Leaving aside this lukewarm “me too” Expressway policy promise, which no doubt most people did, the only other commitment made by the Liberals was $200,000 for a McLaren Vale music festival, which was announced in the last week of the campaign, again by placing it without fanfare on the SA Liberal website in the dead of night.

In stark contrast was the buckets of money the Labor Party was prepared to offer these lucky marginal electors to sandbag the seat against the electoral tide. The major initiative, of course, was the Southern Expressway, but the Labor Party went further and offered to favour local jobs in the construction of the project and made the announcement on the TV news along with full radio and press coverage. They further announced a Fly Over at the McLaren Vale/Victor Harbour Road ($18M), extra bus services to McLaren Flat, broadband services for Willunga, the Piazza Del Vale development for McLaren Vale ($700,000) and 100 new jobs for the local area.

In terms of campaigning appearances by the heavy-hitters, Isobel Redmond made only one appearance in Mawson, for 20 minutes just 200m inside the electorate in the last week of the campaign. Labor, on the other hand, brought the Premier down to Mawson four times and hosted the Prime Minister during the campaign as well.

Labor barraged the electorate with direct mail daily in the last weeks of the campaign reinforcing the Southern Expressway message over and again. The Liberal Party released a mere two or three, and only one in the crucial last week of the campaign signed by Isobel Redmond. Again, tellingly, it did not mention the Southern Expressway.

On election day the Labor delivered so many ‘Chapman to challenge Redmond’, ‘Jobs for the South’ and ‘Two way Expressway’ poster boards to polling booths that Liberal how-to-vote volunteers had no choice but to stand next to them. The Liberal boards, what few there were, mentioned something general and mundane about “Health” and “Education”.
 

Union official handing out fake Family First how to vote cards, dressed in a Family First T-shirt.

And, perhaps most tellingly, Labor stooped into the gutter in the four most marginal electorates, including Mawson, to engage in the now notorious fake Family First how-to-vote card rort. Labor volunteers, fully endorsed by the Labor Party Executive, wore blue Family First t-shirts, stood near Family First banners and handed out Family First how to vote cards that preferenced Family First first and Labor second. Immoral as that was, it does demonstrate how committed and determined they were to win the election.

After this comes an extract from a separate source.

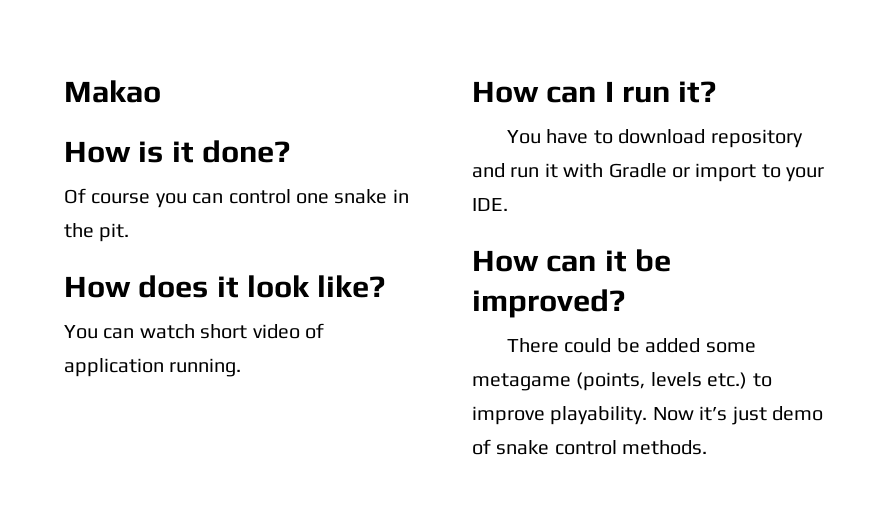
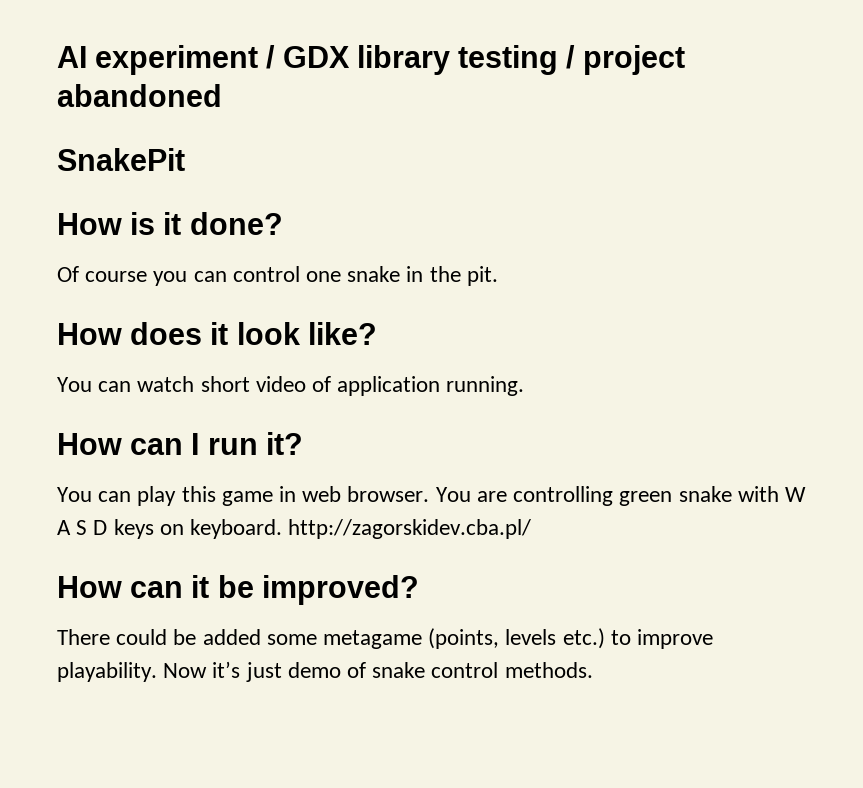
[64,80,161,103] Makao -> [57,45,685,75] [57,84,222,107] [57,148,185,171] AI experiment / GDX library testing / project abandoned // SnakePit
[546,129,803,148] [472,163,825,182] [472,198,508,211] have to download repository and run it with Gradle or import to your IDE. -> [98,486,806,506] [57,519,532,539] can play this game in web browser. You are controlling green snake with W A S D keys on keyboard. http://zagorskidev.cba.pl/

Isobel Redmond said in conceding the election to Mike Rann’s Labor Party that she “cannot think of anything [she] would have done differently”.

A more pertinent question might be what did she actually do?

It seems clear that rather than any real swing to Redmond, the real swing in the election was away from Rann as a result of the tawdry Michelle Chantelois episode, and his ministerial cronies as a result of their acknowledged arrogance and lack of respect for the electorate at large. This is the most obvious explanation for the swing against Labor in safe Labor seats.

The Liberal Party were determined to present a small target and run an ultra-conservative campaign with few bricks and mortar promises. The result was that their party improved in the overall standings, but could not achieve power. As such, the campaign failed miserably in its objective and whoever was involved in developing it should, but probably won't, be held to account by the disappointed party faithful.

It also presents lessons for the Federal Liberal party in the lead up to the Federal election. Labor will do anything, no matter how seemingly immoral, to win and are experts at using all their resources, especially through the union movement, to shore up marginal electorates. Unlike Labor, the Liberal Party are not clever campaigners in close seats and will need to raise their game in this area if they are to gain power later in the year.

(Editor's note: this article was not endorsed by Matthew Donovan and used sources other than the Mawson Liberal candidate.)